[Content revision data]
━━━
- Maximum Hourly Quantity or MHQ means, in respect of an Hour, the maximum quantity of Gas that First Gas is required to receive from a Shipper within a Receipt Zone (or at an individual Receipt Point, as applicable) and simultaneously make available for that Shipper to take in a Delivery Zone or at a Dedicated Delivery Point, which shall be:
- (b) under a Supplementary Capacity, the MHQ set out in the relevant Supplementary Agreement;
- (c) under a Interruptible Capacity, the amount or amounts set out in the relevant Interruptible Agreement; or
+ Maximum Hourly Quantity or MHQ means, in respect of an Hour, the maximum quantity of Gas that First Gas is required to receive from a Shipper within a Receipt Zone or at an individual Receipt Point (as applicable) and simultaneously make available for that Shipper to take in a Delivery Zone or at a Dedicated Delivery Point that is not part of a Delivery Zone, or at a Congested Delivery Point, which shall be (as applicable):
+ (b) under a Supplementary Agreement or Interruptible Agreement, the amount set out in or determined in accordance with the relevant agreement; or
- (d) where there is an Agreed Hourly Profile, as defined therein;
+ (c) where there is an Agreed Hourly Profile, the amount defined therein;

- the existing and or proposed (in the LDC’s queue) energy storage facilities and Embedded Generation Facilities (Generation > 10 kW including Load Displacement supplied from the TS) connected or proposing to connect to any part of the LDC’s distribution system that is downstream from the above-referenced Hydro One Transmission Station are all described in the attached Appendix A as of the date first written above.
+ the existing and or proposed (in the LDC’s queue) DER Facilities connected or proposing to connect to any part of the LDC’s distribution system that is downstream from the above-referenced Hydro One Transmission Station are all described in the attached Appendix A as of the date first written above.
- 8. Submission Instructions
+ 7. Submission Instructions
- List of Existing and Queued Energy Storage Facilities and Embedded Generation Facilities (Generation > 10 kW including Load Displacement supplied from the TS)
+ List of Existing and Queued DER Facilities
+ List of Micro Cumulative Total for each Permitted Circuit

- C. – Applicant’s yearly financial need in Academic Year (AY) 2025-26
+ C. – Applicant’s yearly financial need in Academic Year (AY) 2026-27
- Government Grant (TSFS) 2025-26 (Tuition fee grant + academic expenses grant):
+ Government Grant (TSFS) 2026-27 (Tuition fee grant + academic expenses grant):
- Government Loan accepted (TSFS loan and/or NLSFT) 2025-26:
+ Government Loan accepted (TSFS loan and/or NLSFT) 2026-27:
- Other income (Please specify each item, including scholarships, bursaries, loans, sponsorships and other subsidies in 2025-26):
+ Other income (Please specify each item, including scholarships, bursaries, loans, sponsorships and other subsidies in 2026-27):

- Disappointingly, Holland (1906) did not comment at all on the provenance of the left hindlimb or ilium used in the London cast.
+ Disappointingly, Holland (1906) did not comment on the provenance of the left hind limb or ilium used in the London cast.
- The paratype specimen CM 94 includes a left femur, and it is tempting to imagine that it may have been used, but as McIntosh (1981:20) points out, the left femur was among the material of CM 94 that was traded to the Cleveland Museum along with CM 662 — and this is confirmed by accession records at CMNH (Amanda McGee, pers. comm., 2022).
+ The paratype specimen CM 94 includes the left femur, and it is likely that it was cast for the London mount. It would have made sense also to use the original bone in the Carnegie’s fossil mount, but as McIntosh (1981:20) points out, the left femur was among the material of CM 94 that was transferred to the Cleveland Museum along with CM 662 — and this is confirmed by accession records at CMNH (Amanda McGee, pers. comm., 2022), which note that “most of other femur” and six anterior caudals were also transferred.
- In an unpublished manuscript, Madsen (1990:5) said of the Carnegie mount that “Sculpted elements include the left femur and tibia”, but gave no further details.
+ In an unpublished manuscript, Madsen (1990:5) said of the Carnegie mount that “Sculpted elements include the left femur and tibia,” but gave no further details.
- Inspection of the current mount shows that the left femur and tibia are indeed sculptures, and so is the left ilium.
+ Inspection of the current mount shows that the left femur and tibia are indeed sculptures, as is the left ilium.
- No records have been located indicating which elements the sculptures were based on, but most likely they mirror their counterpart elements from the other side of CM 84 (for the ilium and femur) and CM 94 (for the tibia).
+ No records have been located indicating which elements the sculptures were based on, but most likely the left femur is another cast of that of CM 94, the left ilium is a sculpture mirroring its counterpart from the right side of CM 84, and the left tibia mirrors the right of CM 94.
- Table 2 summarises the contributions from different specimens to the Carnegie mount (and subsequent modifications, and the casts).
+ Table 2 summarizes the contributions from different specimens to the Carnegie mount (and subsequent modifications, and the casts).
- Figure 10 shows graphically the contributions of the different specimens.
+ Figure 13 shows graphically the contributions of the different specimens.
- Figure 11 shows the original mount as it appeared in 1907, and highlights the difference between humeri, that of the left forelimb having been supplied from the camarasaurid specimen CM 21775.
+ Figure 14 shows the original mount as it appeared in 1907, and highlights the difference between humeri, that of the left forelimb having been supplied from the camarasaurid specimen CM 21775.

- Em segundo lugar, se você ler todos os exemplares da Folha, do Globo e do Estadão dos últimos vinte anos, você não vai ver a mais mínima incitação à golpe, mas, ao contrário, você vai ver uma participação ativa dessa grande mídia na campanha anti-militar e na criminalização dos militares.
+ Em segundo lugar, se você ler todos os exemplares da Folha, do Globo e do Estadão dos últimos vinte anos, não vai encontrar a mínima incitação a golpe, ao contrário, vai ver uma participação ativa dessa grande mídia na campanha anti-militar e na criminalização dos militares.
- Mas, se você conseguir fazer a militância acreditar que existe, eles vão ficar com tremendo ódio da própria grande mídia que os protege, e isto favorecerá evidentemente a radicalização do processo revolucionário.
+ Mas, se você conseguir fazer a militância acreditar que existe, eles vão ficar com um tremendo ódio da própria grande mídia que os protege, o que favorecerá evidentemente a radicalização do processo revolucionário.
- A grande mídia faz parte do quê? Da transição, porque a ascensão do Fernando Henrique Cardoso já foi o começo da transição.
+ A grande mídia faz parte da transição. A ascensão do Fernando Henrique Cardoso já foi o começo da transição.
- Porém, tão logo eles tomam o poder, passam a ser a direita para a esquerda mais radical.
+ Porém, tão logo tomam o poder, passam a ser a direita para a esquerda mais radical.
━━━
How to complete this task: What is needed is every line from the beginning of the data up to and including the line with "- (c) under", given again word for word.

Exercise solution:
- Maximum Hourly Quantity or MHQ means, in respect of an Hour, the maximum quantity of Gas that First Gas is required to receive from a Shipper within a Receipt Zone (or at an individual Receipt Point, as applicable) and simultaneously make available for that Shipper to take in a Delivery Zone or at a Dedicated Delivery Point, which shall be:
- (b) under a Supplementary Capacity, the MHQ set out in the relevant Supplementary Agreement;
- (c) under a Interruptible Capacity, the amount or amounts set out in the relevant Interruptible Agreement; or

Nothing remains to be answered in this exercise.